Os dias passa-os aqui, numa pequena divisão feita sala de ensaio, feita laboratório sonoro, no primeiro andar de um antigo edifício da hoje extinta Sociedade Portuguesa de Pescas, no Complexo industrial do Olho de Boi, em Cacilhas. Nos dias e nas noites de Cacilhas, até que chegue o início da madrugada e a hora do último barco até Lisboa, Casper Clausen fica ali, Cristo Rei de braços abertos nas suas costas, velha povoação abandonada a oeste, cais do Ginjal  na direcção contrária. À sua frente, janela aberta sobre Lisboa. Foi ali, no espaço que o pintor Rui Soares Costa utiliza como atelier e que dinamiza oferecendo as restantes salas para residências artísticas, que Casper, dinamarquês tornado habitante de Lisboa há cerca de dois anos, vocalista e co-fundador dos Liima e dos Efterklang, criou a música do seu alter-ego a solo Captain Casablanca, que apresentou ao vivo este ano.

“Sentado neste escritório, só preciso disto [aponta para um microfone], talvez disto [aponta para um teclado]. Posso usar apenas o que tenho aqui. Essa é a maior diferença em relação a outras décadas. Podemos ir a muitos sítios, a quaisquer espaços, para fazer música”. Captain Casablanca foi reflexo disso – e temos esta sala ocupada por um microfone, um teclado, um computador, um pacote de bolachas, um cinzeiro e um likembe (lamelofone africano), como prova. 1982 também foi reflexo disso – não destas redondezas à beira Tejo, mas de vários espaços que os Liima utilizaram em residências, convidados ou fazendo-se convidados, desde o início de 2016.

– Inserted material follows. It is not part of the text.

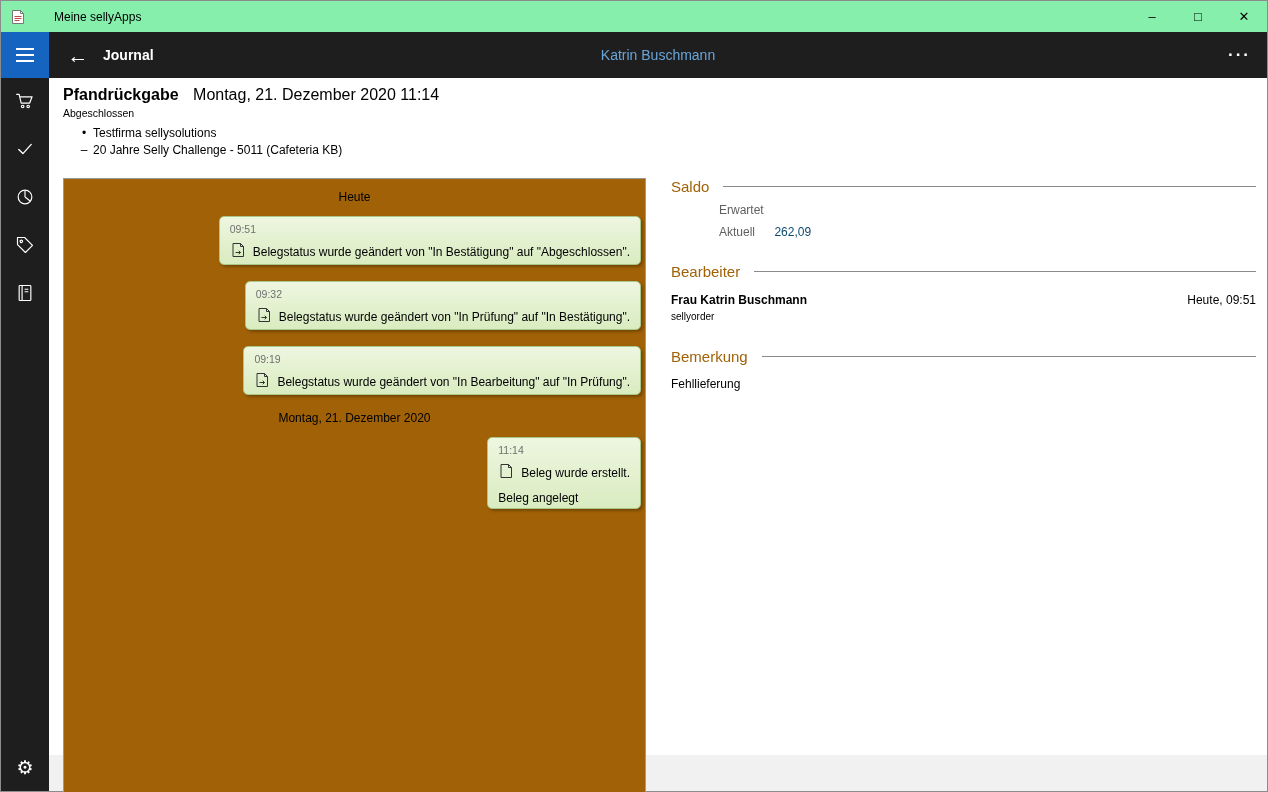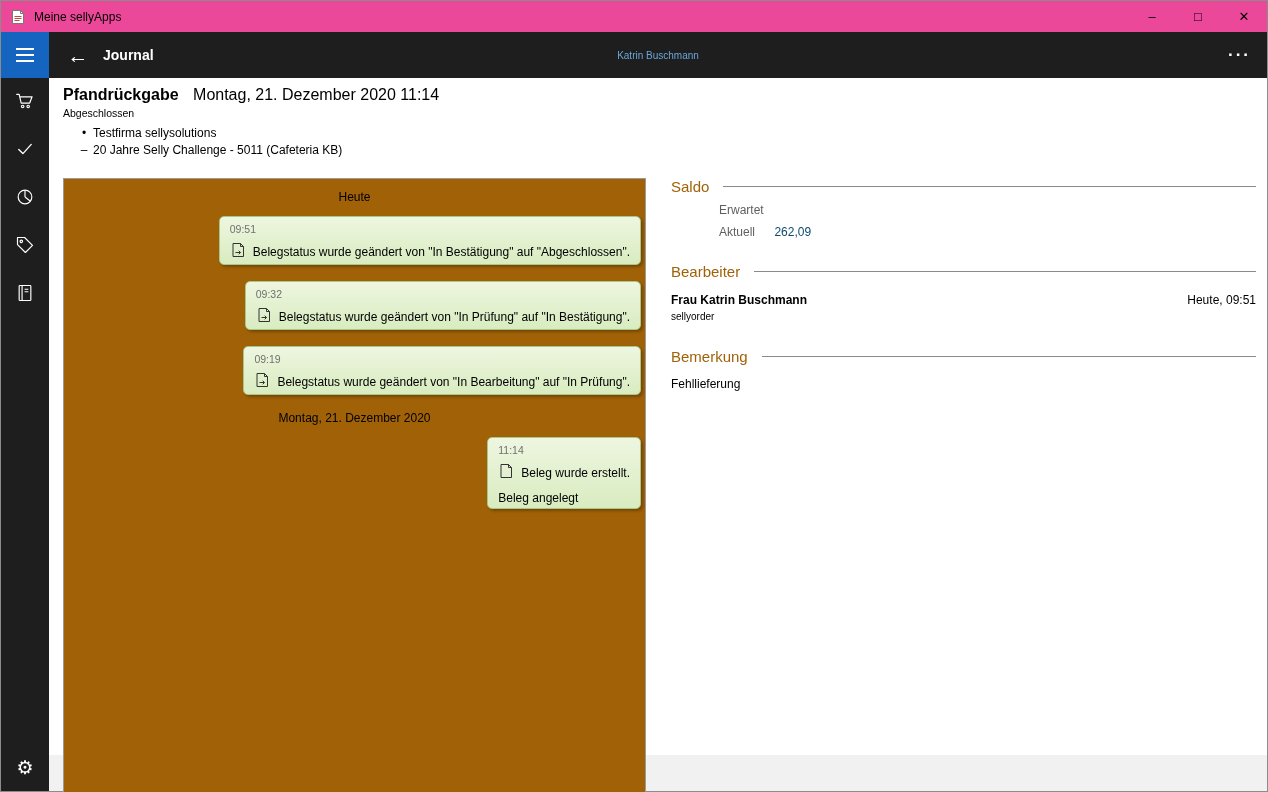"Meine sellyApps" .titlebar { background: #ec4899 -> #86efac; gap: none -> 20px }
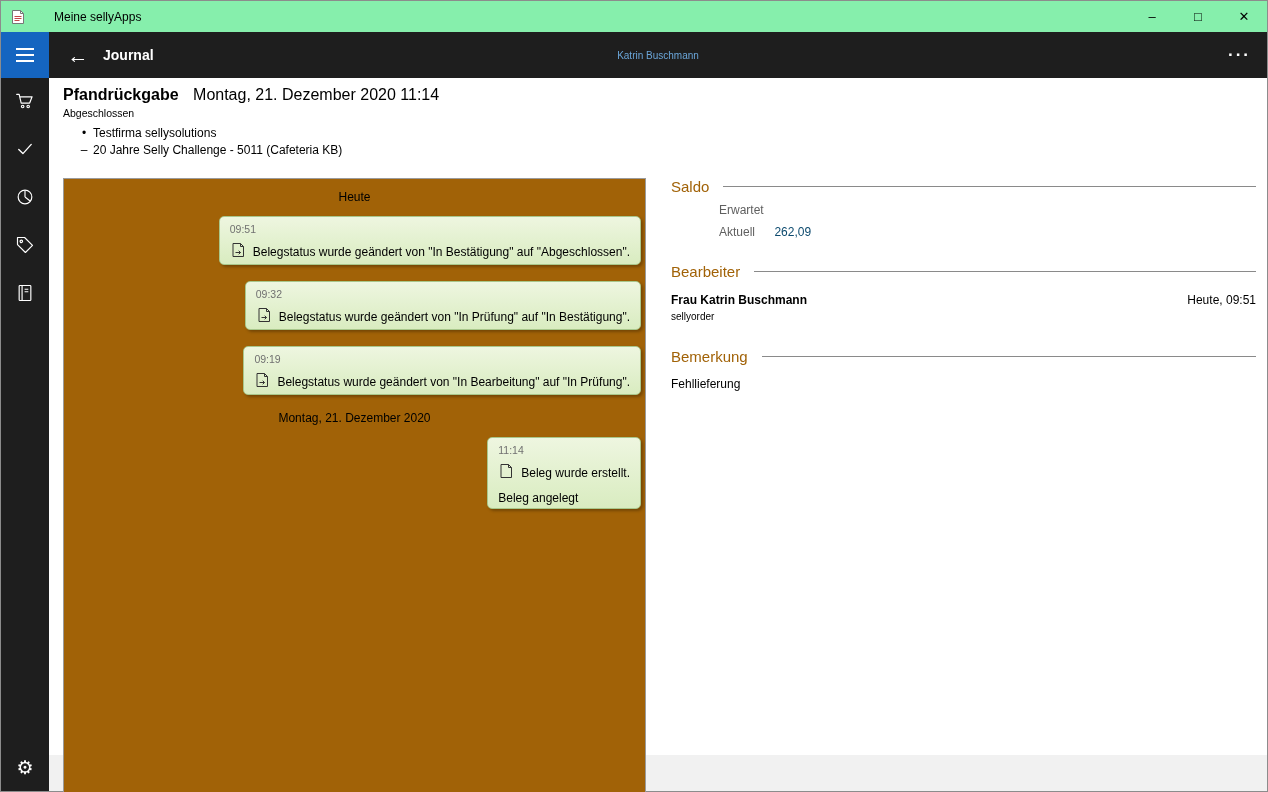"Katrin Buschmann" .appbar-user { font-size: 10px -> 14px }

Os Liima são a banda que nasceu quando Casper, Mads Christian Brauer e Rasmus Stolberg decidiram que década e meia dedicados inteiramente aos Efterklang era muito tempo e que havia mais coisas para descobrir – com o baterista finlandês Tatu Rönkkö inventaram uma nova banda, que nasceu no âmbito de uma residência, na Finlândia. E foi entre residências, viajando entre Berlim, Istambul ou a Madeira, que surgiu ii, o álbum de estreia. Quanto a 1982, nasceu entre hotéis em Londres, Copenhaga e Berlim, escolas norueguesas, a Viseu do festival Jardins Efémeros e a cidade postal finlandesa de Porvoo. “A música ainda é relativamente nova nesta questão das residências”, diz Casper [ver texto nas páginas seguintes]. “Quando falamos de pintores, escritores ou outras formas de arte, uma residência de três meses pode não ter qualquer resultado prático imediato”. No caso dos Liima, a vantagem é saberem que, de uma residência, terá obrigatoriamente que resultar qualquer coisa – os espaços ou instituições que os acolhem pedem habitualmente que, no final, a banda apresente em concerto a música que neles criou. “Sabemos que temos a missão de, em cinco dias, fazer o maior número de canções e mostrá-las. Isso é aquilo de que gostamos mais neste esquema das residências. Permite que nos concentremos”. E proporciona o encontro com o inesperado, levando para a música algo dos espaços que ocupam e das pessoas com que se cruzam.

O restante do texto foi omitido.